Computer architects can’t agree on a way to find the average.
For years, academic practitioners in this field have been arguing about the appropriate way to summarize the average performance of their designs.1 That is: given \(n\) workloads, if system \(A\) outperforms system \(B\) by \(S_1, S_2, \ldots, S_n\) on each, how much faster should you say system \(A\) is, on average? I think this argument is kind of pointless through.
For the most part, people tend to use the arithmetic mean \(\left(\frac{1}{n} \sum_{i=1}^n S_i\right)\) or the geometric mean \(\left(\sqrt[n]{\prod_{i=1}^n S_i}\right)\). Henessey and Patterson’s famous Computer Architecture: A Quantitative Approach advocates for the latter:
Using the geometric mean ensures two important properties:
- The geometric mean of the ratios is the same as the ratio of the geometric means.
- The ratio of the geometric means is equal to the geometric mean of the performance ratios, which implies that the choice of the reference computer is irrelevant.

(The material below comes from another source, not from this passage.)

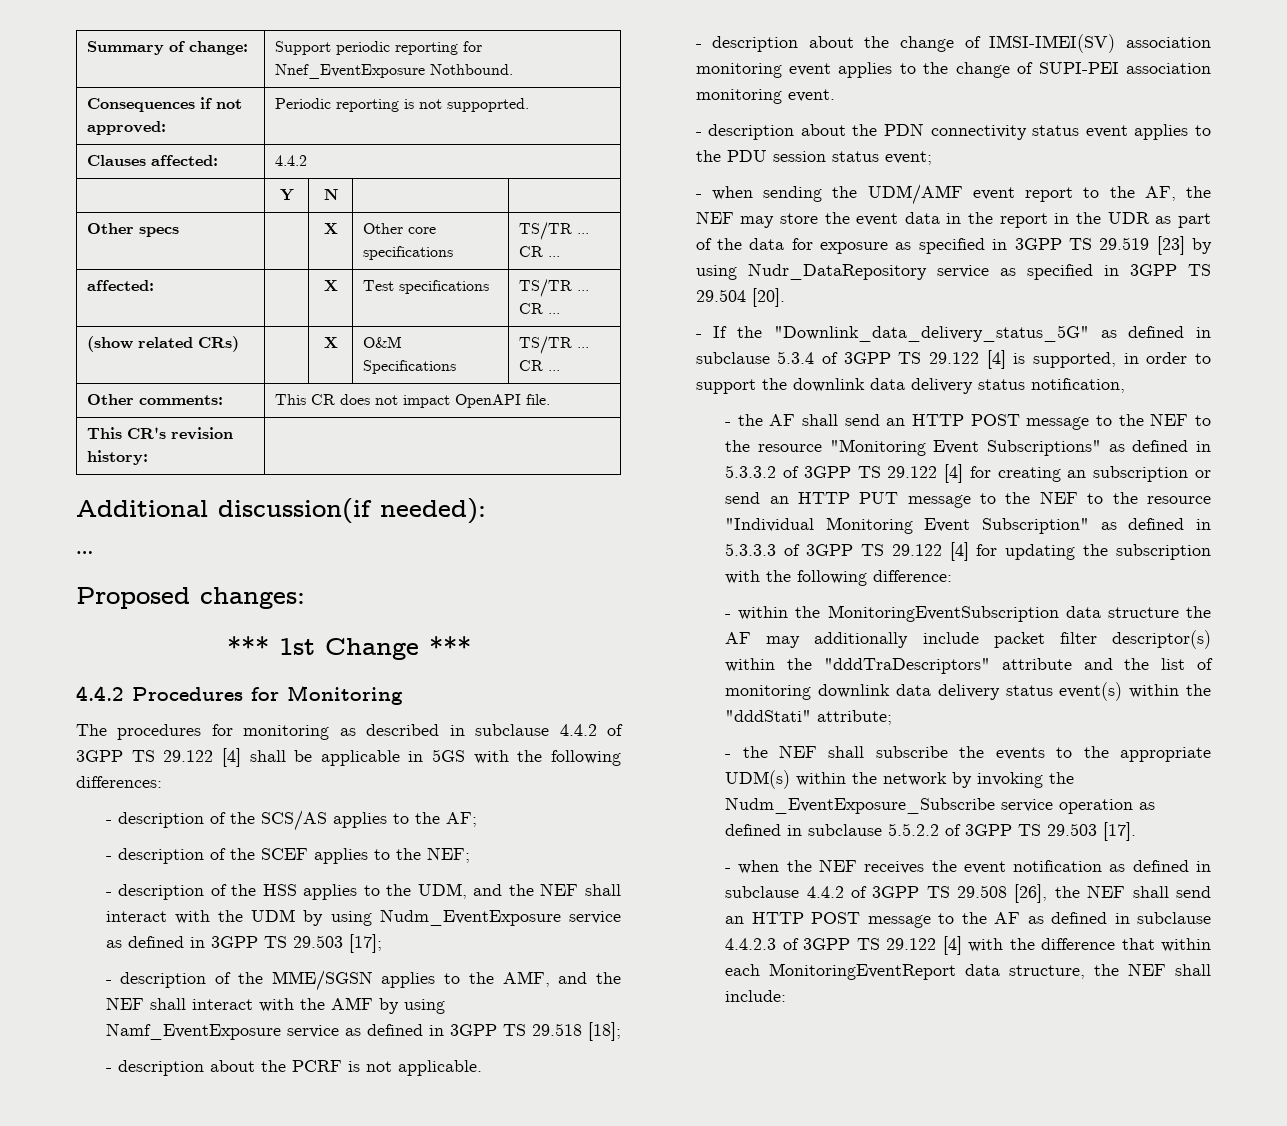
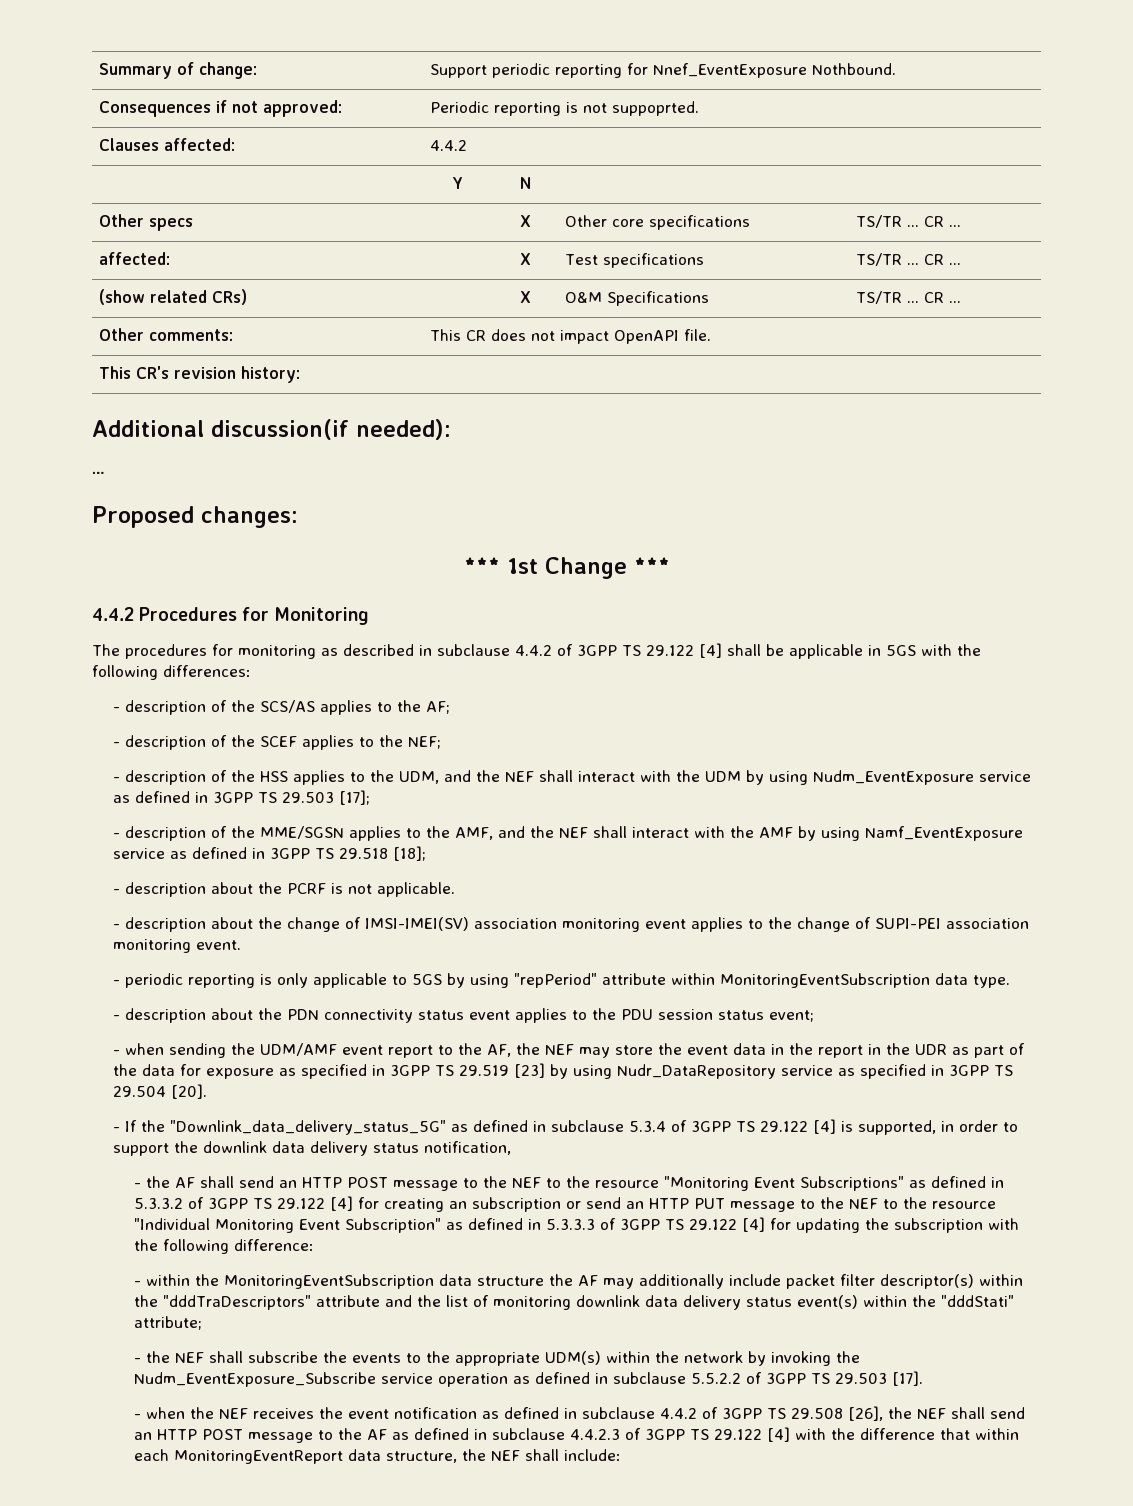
+ - periodic reporting is only applicable to 5GS by using "repPeriod" attribute within MonitoringEventSubscription data type.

Therefore the motivations to use the geometric mean are substantial, especially when we use performance ratios to make comparisons.
Other people disagree with H&P’s reasoning, but I think it’s just about as good as it gets.
All Means are Bad
Recently (well, over a year ago now), a paper appeared in IEEE Computer Architecture Letters with the title R.I.P. Geomean Speedup Use Equal-Work (Or Equal-Time) Harmonic Mean Speedup Instead. Its author, Eeckhout, argues that geomean is bad, and people should instead be using what he calls the Equal-Work Harmonic Speedup or the Equal-Time Harmonic Speedup. Eeckhout also presented this work at HPCA 2025 as a part of the Best of Computer Architecture Letters session.
The main thing that Eeckhout seems to dislike about the geometric mean is that it “lacks physical meaning.” He claims that using one of his alternatives is better because they have physical meaning. One of the alternatives that he proposes is the Equal-Time Harmonic Speedup (\(ETS\)), which is just the harmonic mean of the speedups observed on each workload.
\[ETS = \frac{n}{\sum_{i=1}^n \frac{1}{S_i}}\]Why use the Harmonic Mean instead of the Geometric Mean? Well, if every workload takes the same amount of time to run on the baseline system, the ETS is equal to the total speedup observed when running each of those workloads sequentially.2 Eeckhout says that this physical meaning provides us with a compelling reason to use something like this over the geometric mean.
But this physical meaning doesn’t matter! When I report a score for SPEC, I don’t really care about how long it takes to run every single workload in that benchmark in a sequential fashion! It’s not like I expect to run a suduko solver (exchange2
), then immediately compile gcc
, and then perform video compression (x264
). I mean, I might run all of these at some point, but certainly not for the exact same amount of time.3 Although the harmonic mean has a clear physical meaning, it’s not one that really matters for many benchmark suites.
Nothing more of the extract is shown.